━━ EXTRACTED MATERIAL

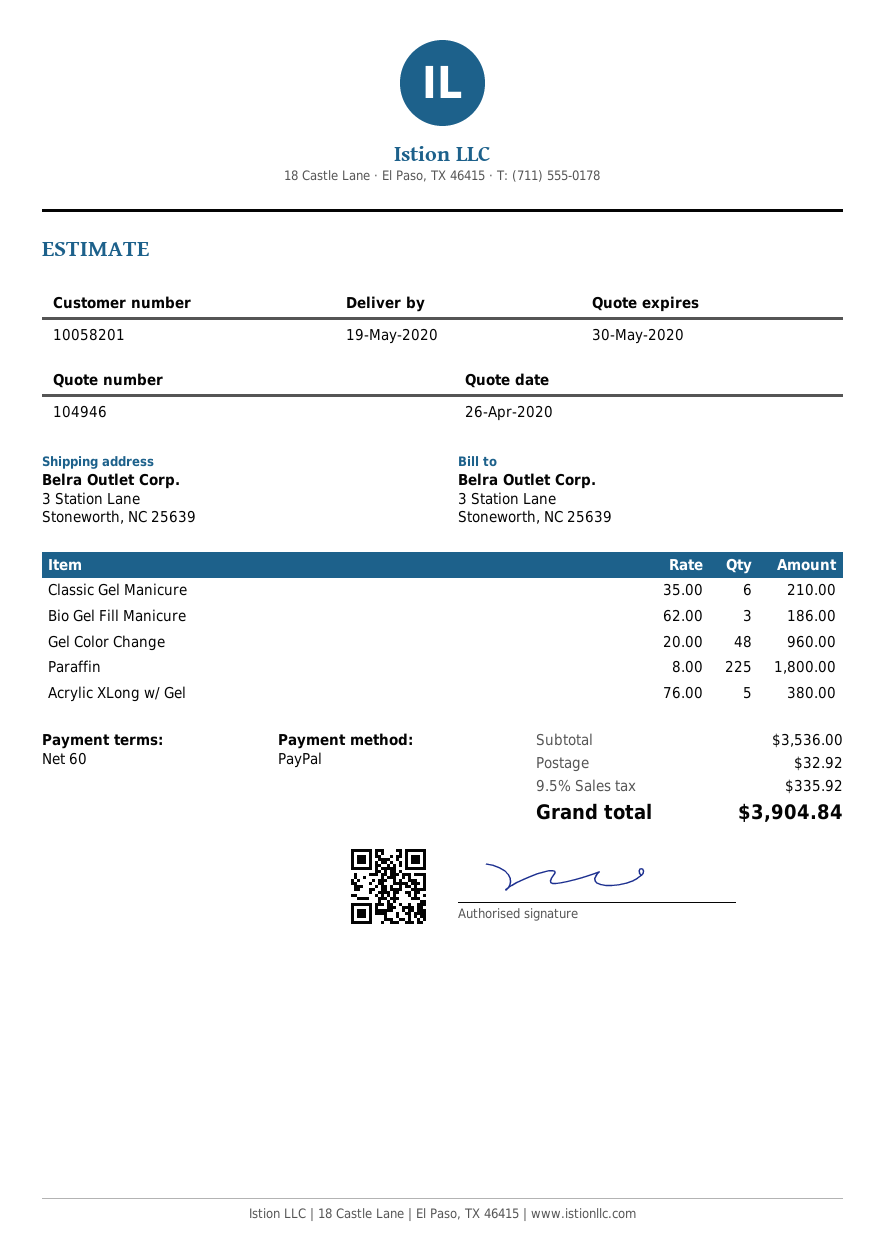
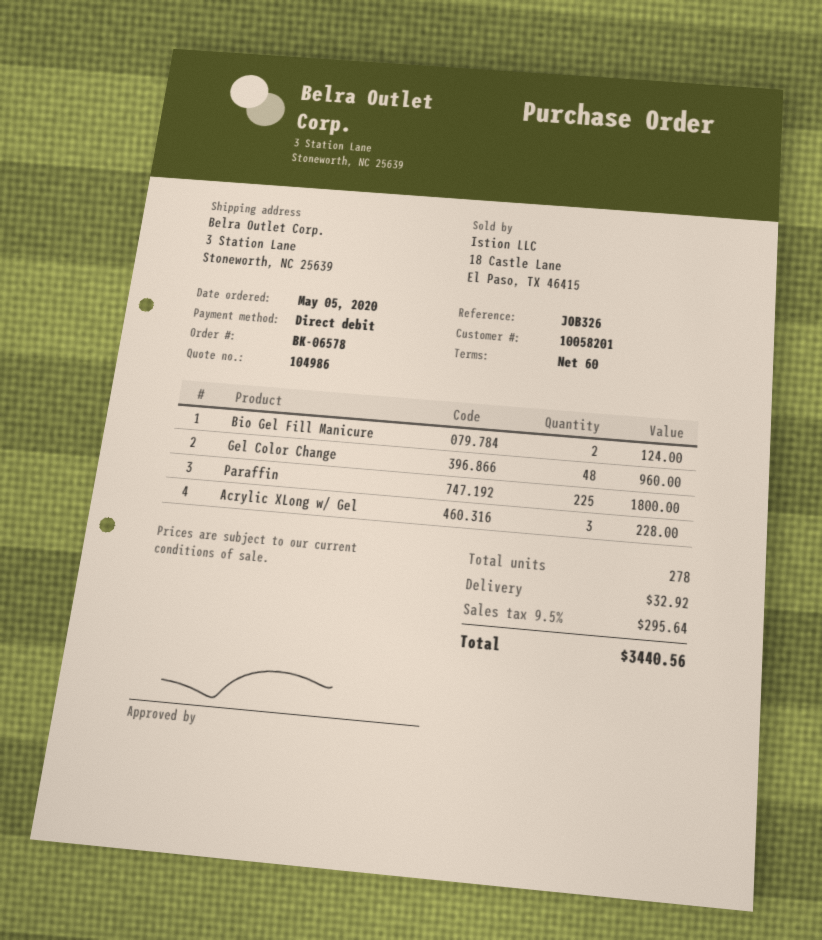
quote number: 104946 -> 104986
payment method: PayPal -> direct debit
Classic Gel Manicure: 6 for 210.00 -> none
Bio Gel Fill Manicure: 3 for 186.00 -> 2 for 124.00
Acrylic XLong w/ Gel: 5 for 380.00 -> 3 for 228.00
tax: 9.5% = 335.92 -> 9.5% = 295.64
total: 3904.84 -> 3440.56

━━━━

» DIRECTIONS FOR THIS TASK: Restate exactly the lines running from the line with "Bio Gel Fill" to the end of the entries above, both ends included.

» WRITTEN RESPONSE:
Bio Gel Fill Manicure: 3 for 186.00 -> 2 for 124.00
Acrylic XLong w/ Gel: 5 for 380.00 -> 3 for 228.00
tax: 9.5% = 335.92 -> 9.5% = 295.64
total: 3904.84 -> 3440.56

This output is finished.